:: Exercise materials

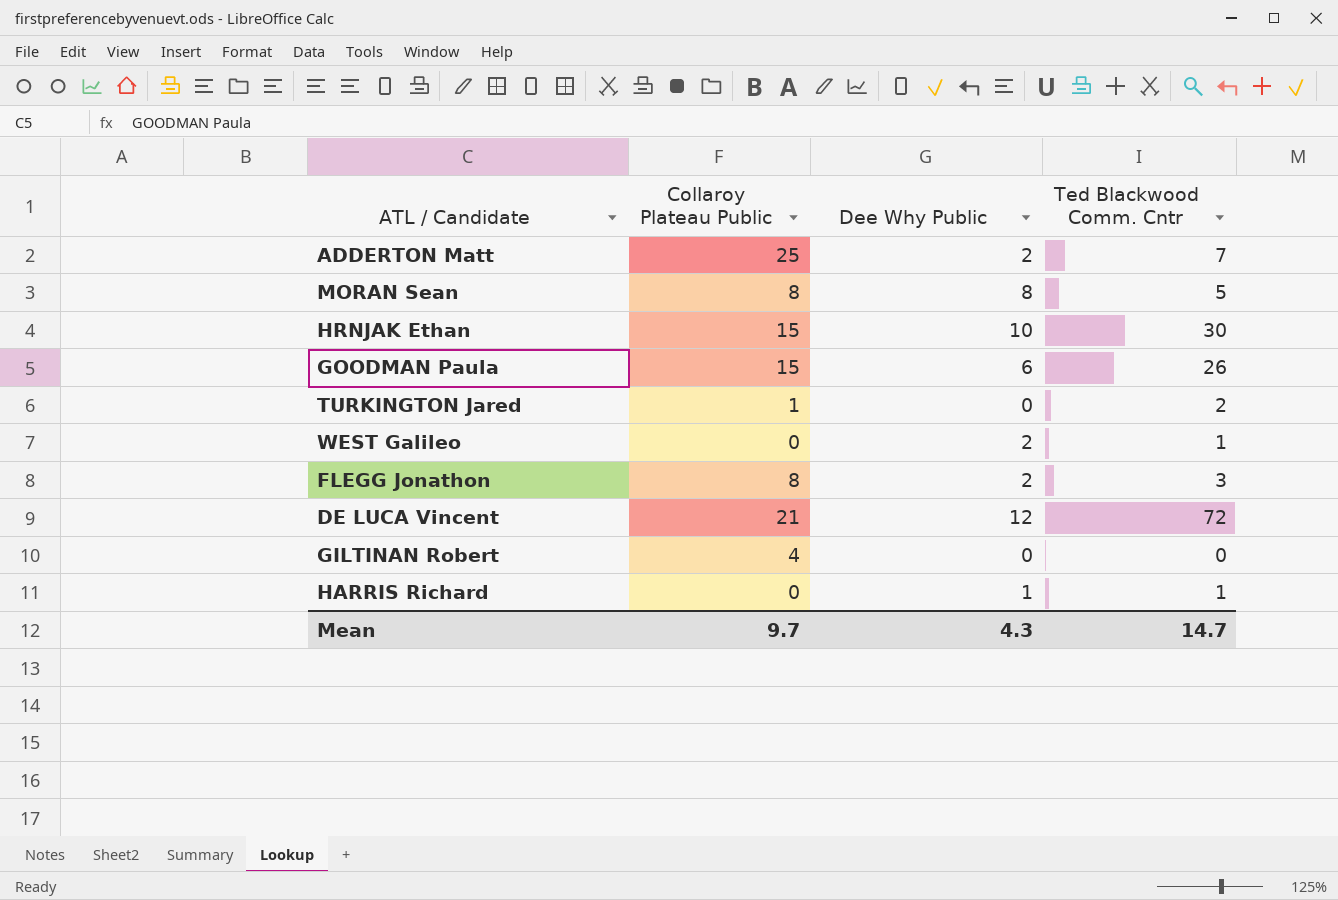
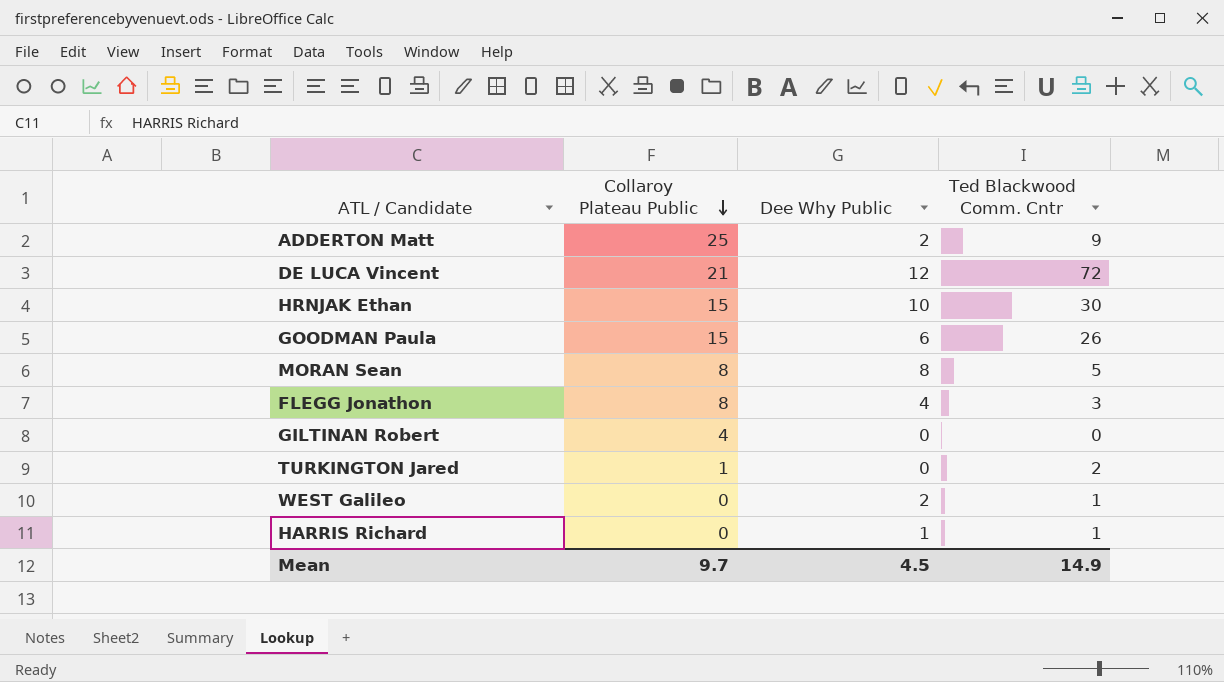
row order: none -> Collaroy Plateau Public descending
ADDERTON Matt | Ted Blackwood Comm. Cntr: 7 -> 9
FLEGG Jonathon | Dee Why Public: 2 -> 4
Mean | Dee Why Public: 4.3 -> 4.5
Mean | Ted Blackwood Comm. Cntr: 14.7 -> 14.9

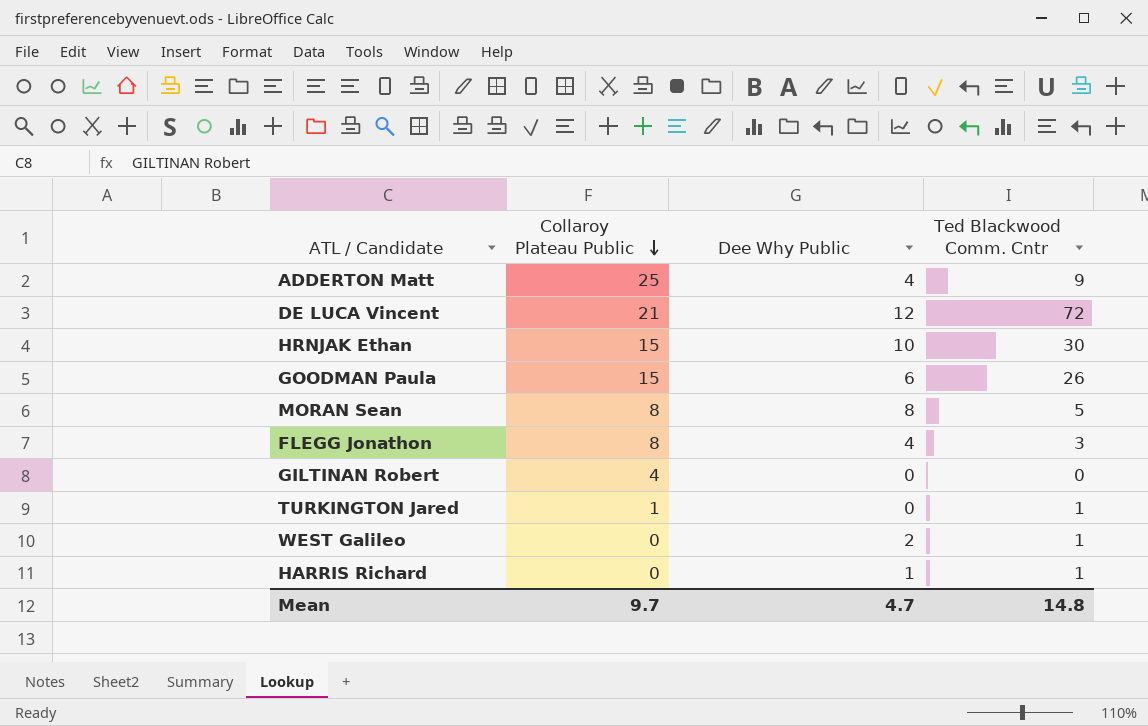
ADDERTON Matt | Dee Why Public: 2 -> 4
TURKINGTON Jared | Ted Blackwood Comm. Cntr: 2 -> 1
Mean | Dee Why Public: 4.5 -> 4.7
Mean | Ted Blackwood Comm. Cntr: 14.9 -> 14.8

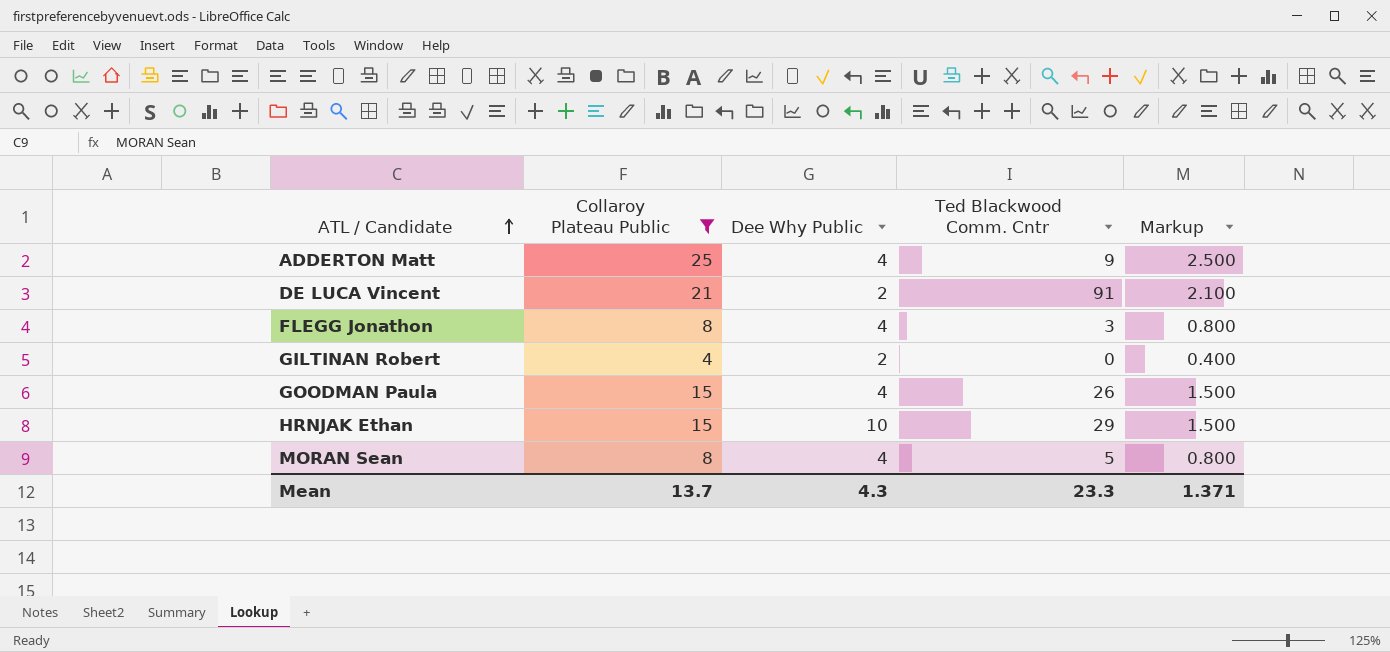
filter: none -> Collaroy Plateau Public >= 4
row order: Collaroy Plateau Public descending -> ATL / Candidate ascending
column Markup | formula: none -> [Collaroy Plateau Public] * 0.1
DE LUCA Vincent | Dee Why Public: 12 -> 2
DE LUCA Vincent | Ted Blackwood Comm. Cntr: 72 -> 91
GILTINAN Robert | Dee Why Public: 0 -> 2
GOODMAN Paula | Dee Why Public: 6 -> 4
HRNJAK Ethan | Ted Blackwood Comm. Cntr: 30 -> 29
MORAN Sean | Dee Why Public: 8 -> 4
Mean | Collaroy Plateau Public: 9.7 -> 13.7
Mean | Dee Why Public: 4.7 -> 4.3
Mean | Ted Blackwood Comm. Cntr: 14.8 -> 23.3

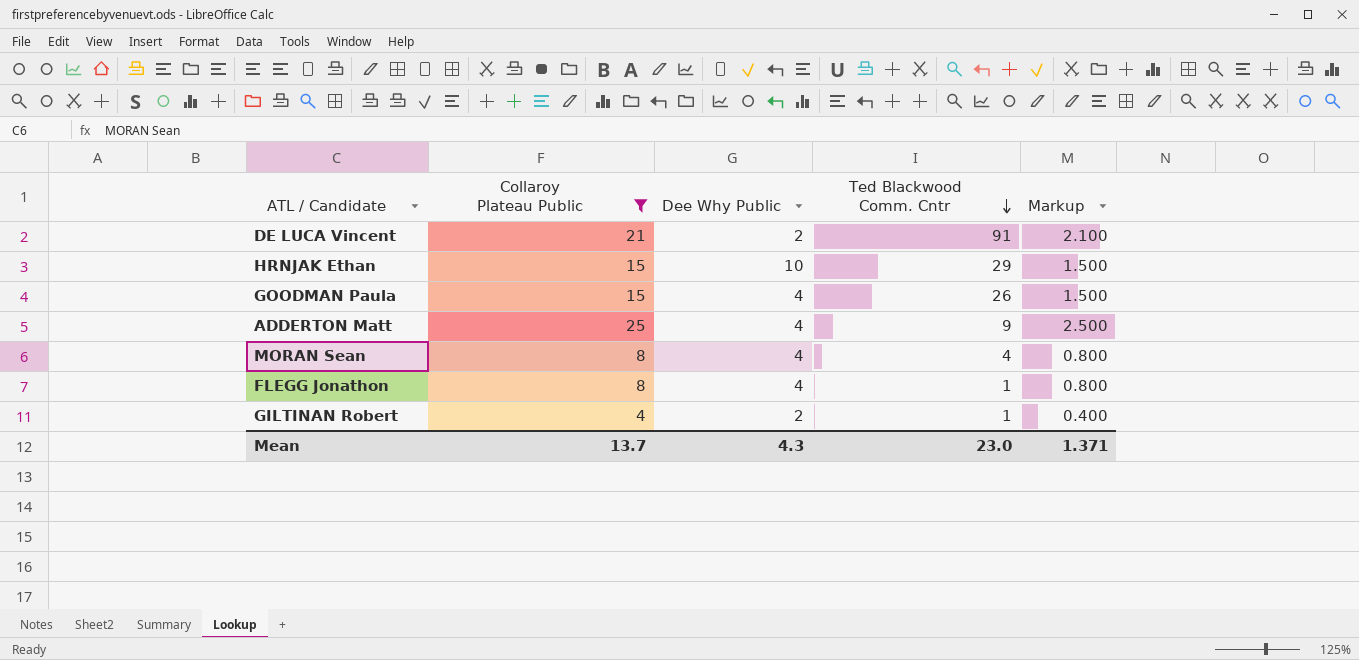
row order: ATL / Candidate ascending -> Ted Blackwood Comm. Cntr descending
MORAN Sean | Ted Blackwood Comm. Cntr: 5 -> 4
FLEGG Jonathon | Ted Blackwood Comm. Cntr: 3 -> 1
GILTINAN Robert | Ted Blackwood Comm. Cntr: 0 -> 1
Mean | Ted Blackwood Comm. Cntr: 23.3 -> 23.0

::::

### [Your objective]
What are the lines from the one with "GILTINAN Robert | Ted" through the last line of the records above? Quote them exactly and add nothing.

### [Response]
GILTINAN Robert | Ted Blackwood Comm. Cntr: 0 -> 1
Mean | Ted Blackwood Comm. Cntr: 23.3 -> 23.0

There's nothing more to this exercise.